Engagé dans un projet à plus de 10 milliards de dollars pour concurrencer le service Starlink de SpaceX avec Amazon Leo, Amazon sollicite la Federal Communications Commission (FCC) pour obtenir une extension de délai. Le groupe admet qu'il ne pourra pas respecter l'échéance de juillet 2026, qui lui imposait d'avoir mis en orbite la moitié de sa constellation de 3 236 satellites.

Pourquoi Amazon ne peut-il pas tenir ses délais ?

La principale raison invoquée par Amazon est une pénurie de disponibilité à court terme de lanceurs. Dans son dossier, la société explique que les retards ne sont pas de son fait, citant des " perturbations de fabrication, la défaillance et l'immobilisation de nouveaux lanceurs, et les limitations de capacité des bases de lancement ".

Bien qu'Amazon ait réservé plus de 100 lancements auprès de partenaires comme Arianespace (Ariane 6), Blue Origin et même SpaceX, ces derniers ont eux-mêmes accumulé des retards.

Amazon affirme produire les satellites " considérablement plus vite que d'autres ne peuvent les lancer " et a dû ajuster son rythme de production, stockant des centaines d'unités prêtes au départ.

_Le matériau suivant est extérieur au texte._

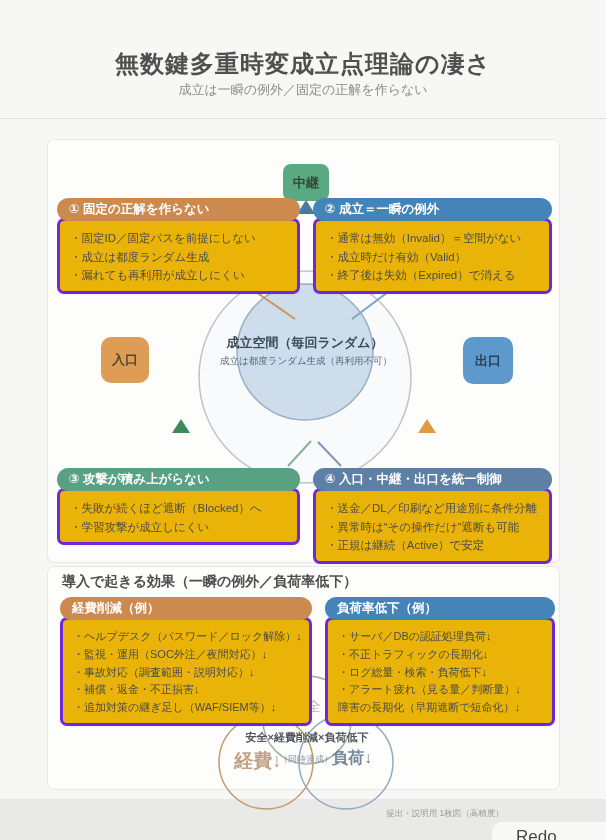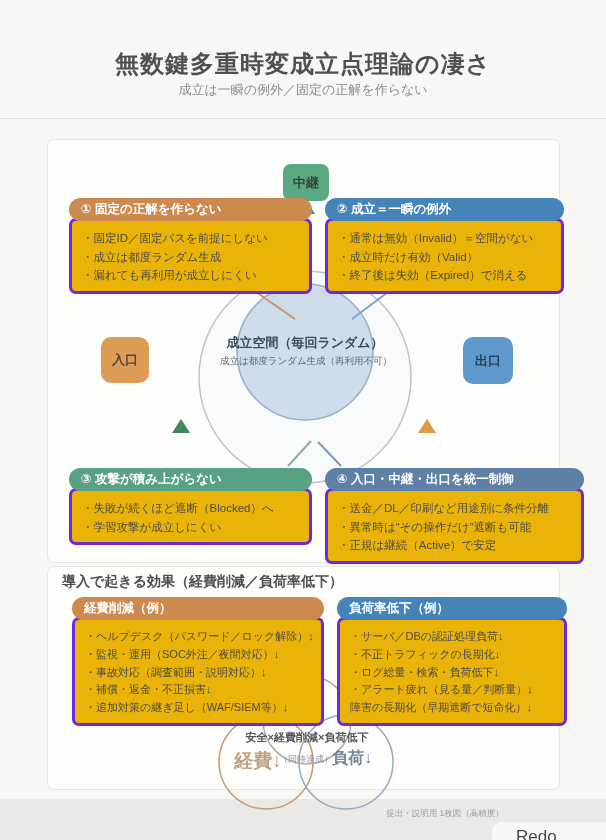"① 固定の正解を作らない" .callout { margin-left: 12px -> none }
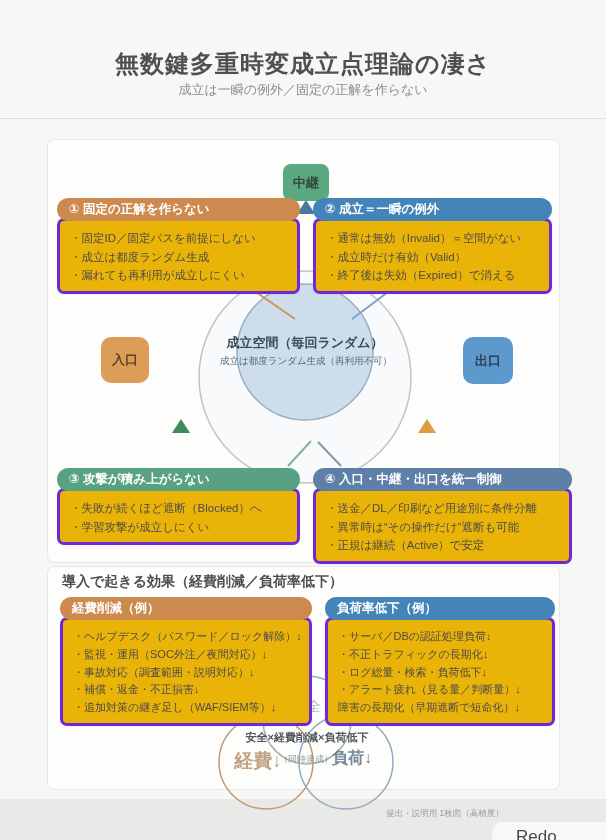"④ 入口・中継・出口を統一制御" div.callout { width: 259px -> 239px }
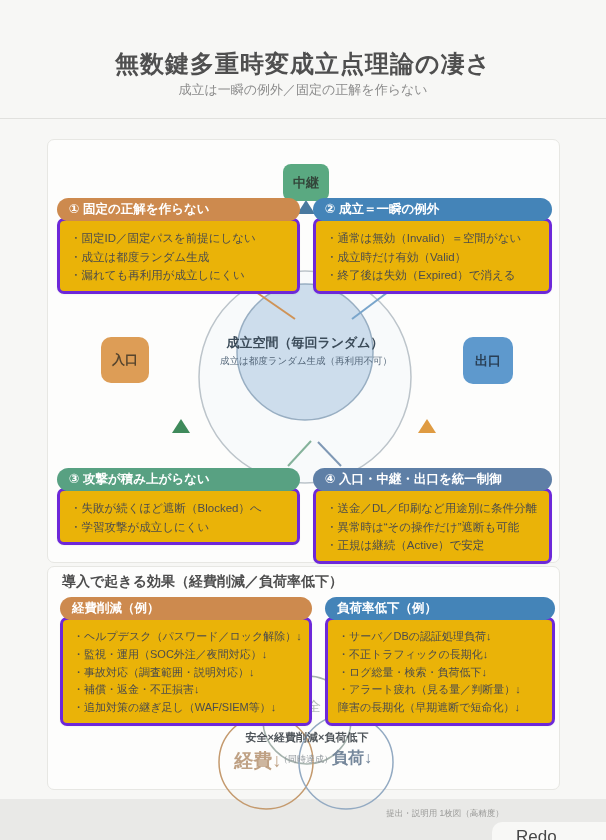"導入で起きる効果（経費削減／負荷率低下）" div.effects-title { text: 経費削減 -> 一瞬の例外 }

L'entreprise reconnaît également qu'un " remaniement inattendu pour améliorer les performances et la fiabilité " de ses prototypes a retardé la fabrication à grande échelle d'environ neuf mois.

Quelle est l'ampleur du retard et quelles sont les conséquences ?

À ce jour, seulement 180 satellites Amazon Leo sont en orbite sur les près de 1 600 requis pour l'échéance de mi-2026, et la société estime qu'elle n'en aura déployé que de l'ordre de 700 d'ici cette date. Sans extension, Amazon risque des amendes, voire une révocation de sa licence.

L'entreprise demande donc un report de 24 mois, jusqu'en juillet 2028, ou une dérogation pure et simple de cette exigence. Pour rassurer la FCC, Amazon souligne avoir déjà investi " bien plus de 10 milliards de dollars " et sécurisé le " plus grand approvisionnement commercial de capacité de lancement de l'histoire " pour garantir le déploiement total d'ici 2029.

Comment ce retard affecte-t-il la concurrence dans le secteur ?

Ce contretemps renforce la position dominante de Starlink, qui compte déjà plus de 9 000 satellites en orbite et des millions de clients. Le retard d'Amazon intervient à un moment critique où le marché s'intensifie, avec l'annonce récente par Blue Origin de son propre projet, TeraWave, destiné aux entreprises et gouvernements.

Malgré les difficultés, Amazon Leo prévoit de lancer un " aperçu pour entreprises " et de fournir ses terminaux à des clients gouvernementaux et professionnels avant l'échéance de 2026.